Because it clarifies the intent.

A Function clearly says "I'll have something for you when I return". The expectation is that a Function returns something, because that's what functions are meant to do.

A Sub clearly says "I'm doing something that you should expect to just eventually succeed". The expectation is that a Sub executes an action, alters some state, causes some side effects.

A Function that would be named DoSomething, is just as confusing as a Sub that would be named GetFoo: the intent is obscured, the very nature of the procedure conflicts with how it's advertised. I expect DoSomething to either succeed at doing something, or throw some error. Similarly, I expect GetFoo to, well, get me a Foo.


Because a non-returning function makes no sense.

In several programming languages, a Function (or semantically similar construct) that doesn't return a value in all code paths, can't even be compiled. Using a Function-without-a-return-value for everything in VBA sounds very much like abusing the language, just because VBA won't complain about it. As common wisdom tells us, it's not because we can, that we should.
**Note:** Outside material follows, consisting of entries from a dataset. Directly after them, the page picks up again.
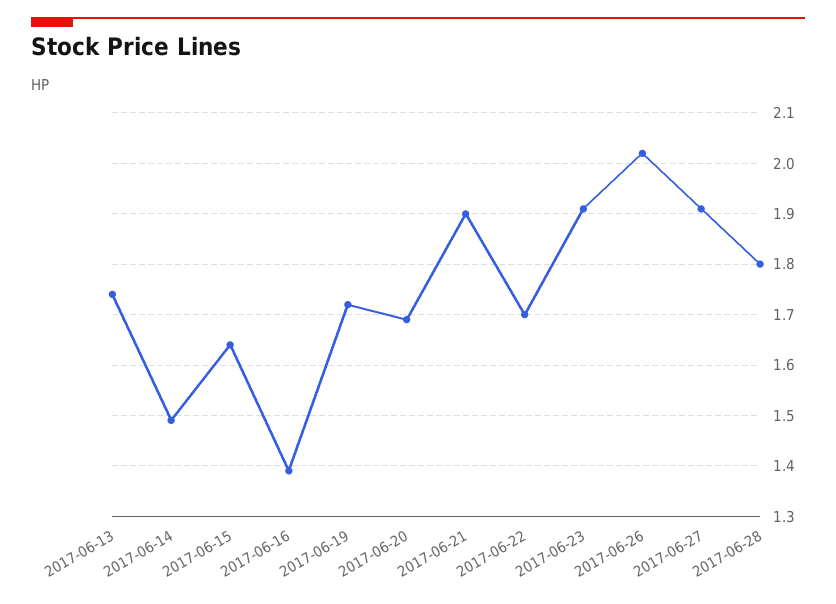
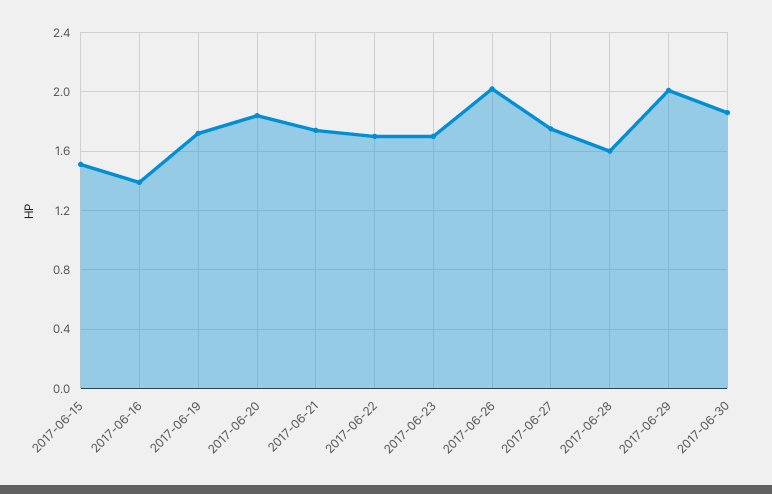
2017-06-13: 1.75 -> none
2017-06-14: 1.5 -> none
2017-06-15: 1.65 -> 1.5
2017-06-20: 1.7 -> 1.85
2017-06-21: 1.9 -> 1.75
2017-06-23: 1.9 -> 1.7
2017-06-27: 1.9 -> 1.75
2017-06-28: 1.8 -> 1.6
2017-06-29: none -> 2
2017-06-30: none -> 1.85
Why return void, when you can return a bool everywhere, and not assign it?

public bool DoSomething()
{
    // do stuff...
    // ...and don't assign the return value.
    // woopsie, doesn't compile.
}

A VBA Sub procedure is like a C# void method: it's explicit about its non-returning nature, and that's a good thing.


Because static code analysis tools will complain.
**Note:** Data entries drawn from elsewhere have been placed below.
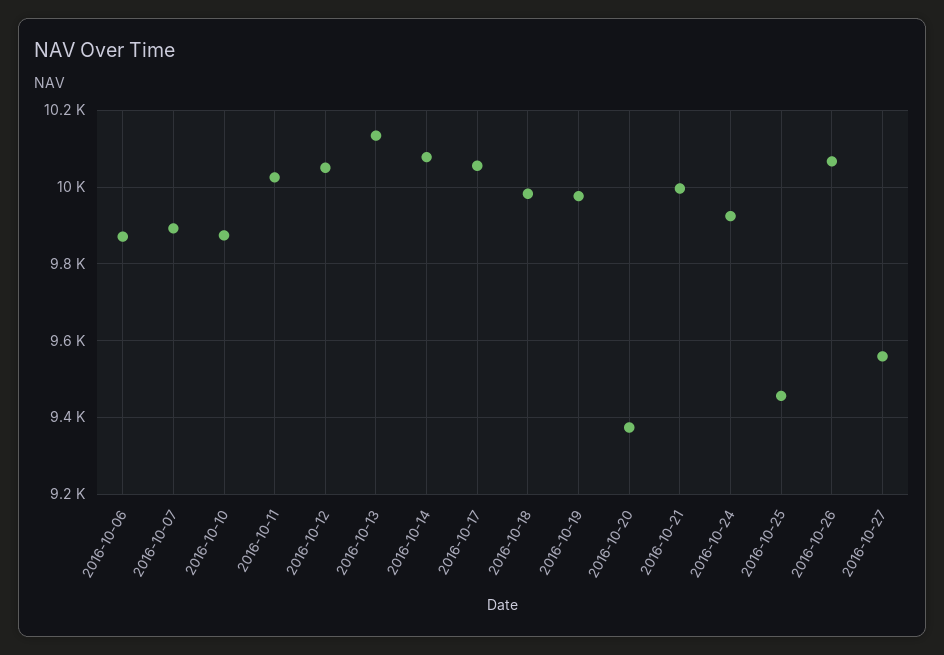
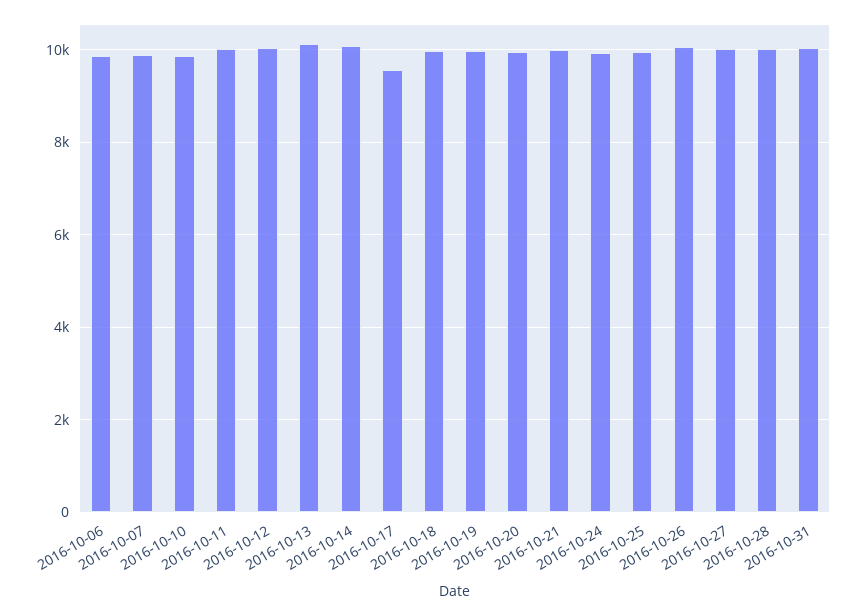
2016-10-17: 10060 -> 9600
2016-10-20: 9380 -> 10000
2016-10-25: 9460 -> 10000
2016-10-27: 9560 -> 10000
2016-10-28: none -> 10000
2016-10-31: none -> 10000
The VBA compiler will notoriously not care if you write code where it's never clear whether your non-returning of an implicit return value is intentional or not.
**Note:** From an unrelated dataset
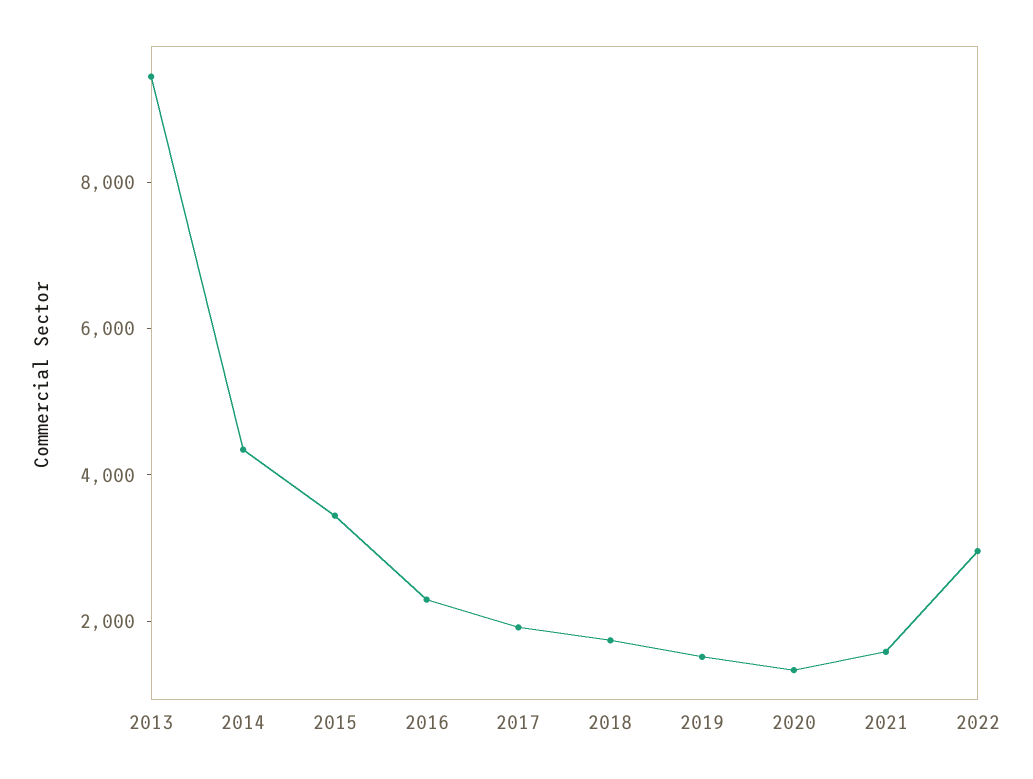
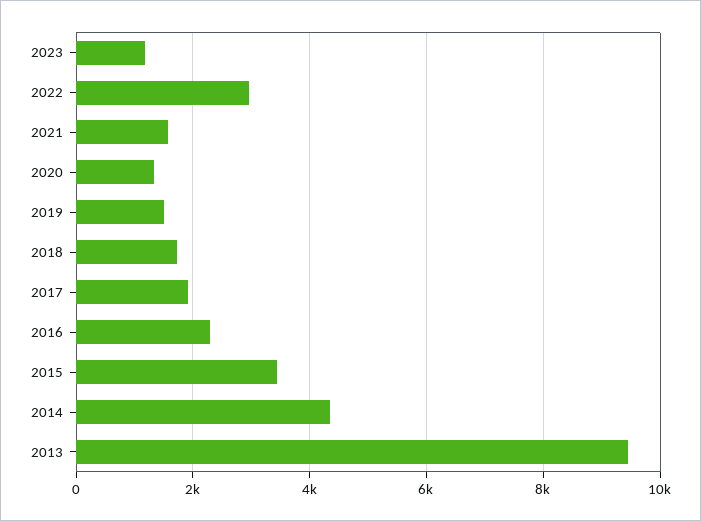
2023: none -> 1200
When you do mean to return a value - and forget, because bugs happen all the time - how can you be sure that this one is legitimately non-returning, and that other one isn't? Without combing through the code and fully understanding everything it does and why, you can't tell. If you're lucky, you're looking at small, specialized functions that obviously do one thing, and do it well. Otherwise, you need to waste your time understanding what's going on, just to be sure of something that should already be obvious.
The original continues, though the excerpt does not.